The COVID-19 pandemic presents major challenges in profound and still evolving ways, with high death tolls and extreme economic and social impacts worldwide. It also raises questions about how religious institutions, beliefs, leaders, and practices are contributing—positively and less positively—to the ongoing coronavirus crisis and response. Religious actors have large roles to play, particularly in addressing challenges centered on safe religious gatherings and adaptations of rituals, building trust, promoting effective communication and advocacy, and identifying and responding to the needs of communities.They are also critically involved in countering hate speech and misinformation and in addressing various conflicts, ranging from domestic to geopolitical, associated with the crisis.
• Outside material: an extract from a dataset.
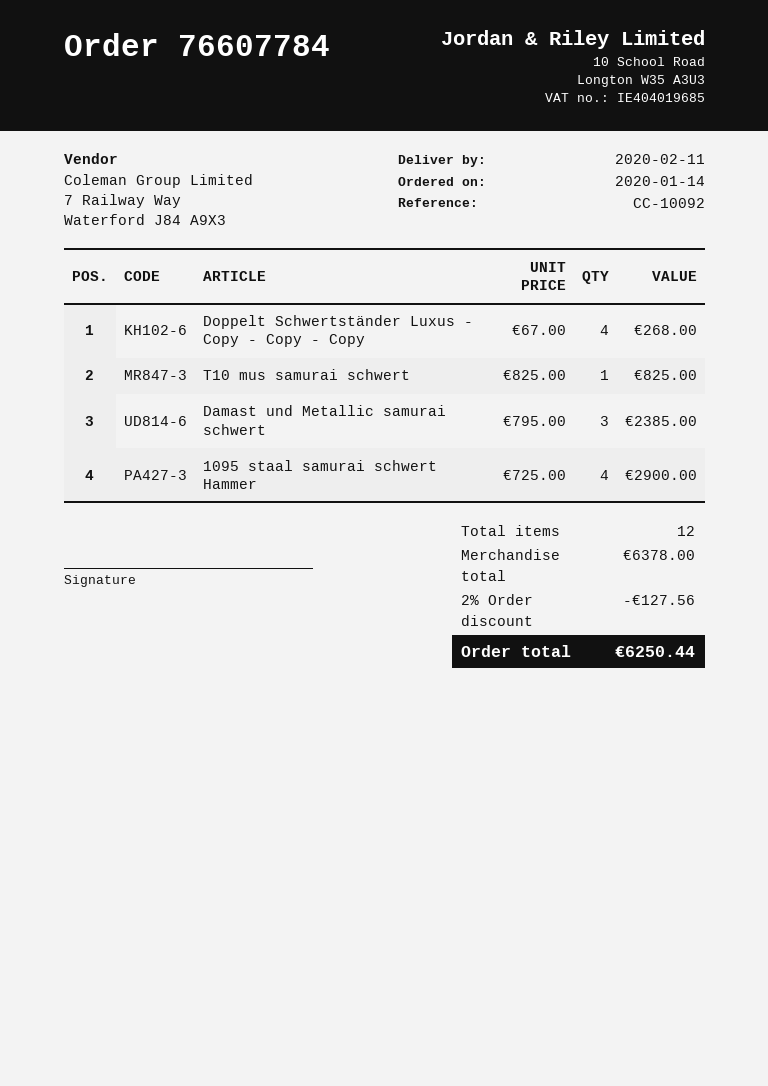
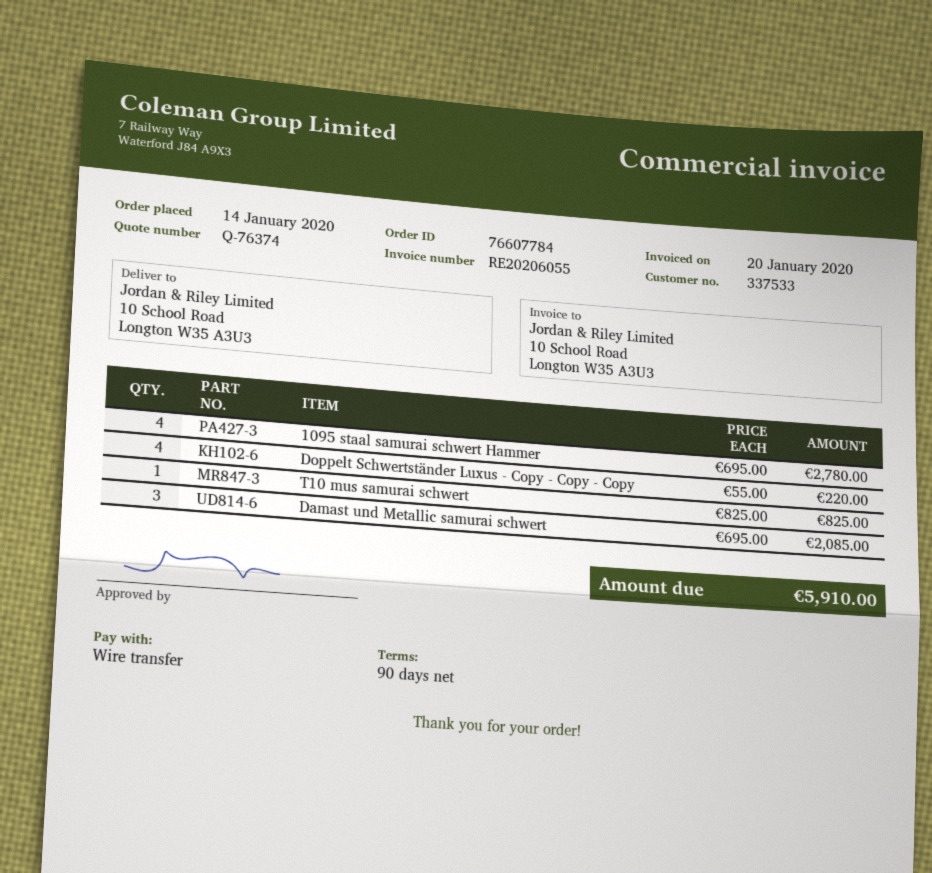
Doppelt Schwertständer Luxus - Copy - Copy - Copy: 4 x 67.00 = 268.00 -> 4 x 55.00 = 220.00
Damast und Metallic samurai schwert: 3 x 795.00 = 2385.00 -> 3 x 695.00 = 2085.00
1095 staal samurai schwert Hammer: 4 x 725.00 = 2900.00 -> 4 x 695.00 = 2780.00
discount: 2% = 127.56 -> none
total: 6250.44 -> 5910.00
In this rapidly evolving situation, religious voices should be part of the broad policy exchange, based on an informed and nuanced understanding of developments.

In March 2020 the Berkley Center for Religion, Peace and World Affairs at Georgetown University, the World Faiths Development Dialogue, and the Joint Learning Initiative launched a collaborative effort to explore the responses of religious actors to the COVID-19 pandemic and organize information so that it can be quickly found and used by development policymakers and practitioners and religious actors who seek to work together in the COVID-19 response. Through a series of events, publications, and the establishment of an evolving online resource repository, the project draws upon the experience and insights of experts on global health and formal and informal religious leaders as the foundation for further strategic reflections towards a positive path ahead. It particularly focuses on communities that are in especially vulnerable positions, such as refugee and forced migrant populations. The project, much like the COVID crisis itself, is constantly evolving, and we are adapting it to our new realities and rhythms. Based on a survey of users after the first 100 days of the project, we will maintain and modify the resource repository, continue to hold events on a roughly bi-weekly basis, and share weekly updates that focus on faith responses to humanitarian and development challenges across the world. Read more about our developing plans for the project and sign up for the weekly emails.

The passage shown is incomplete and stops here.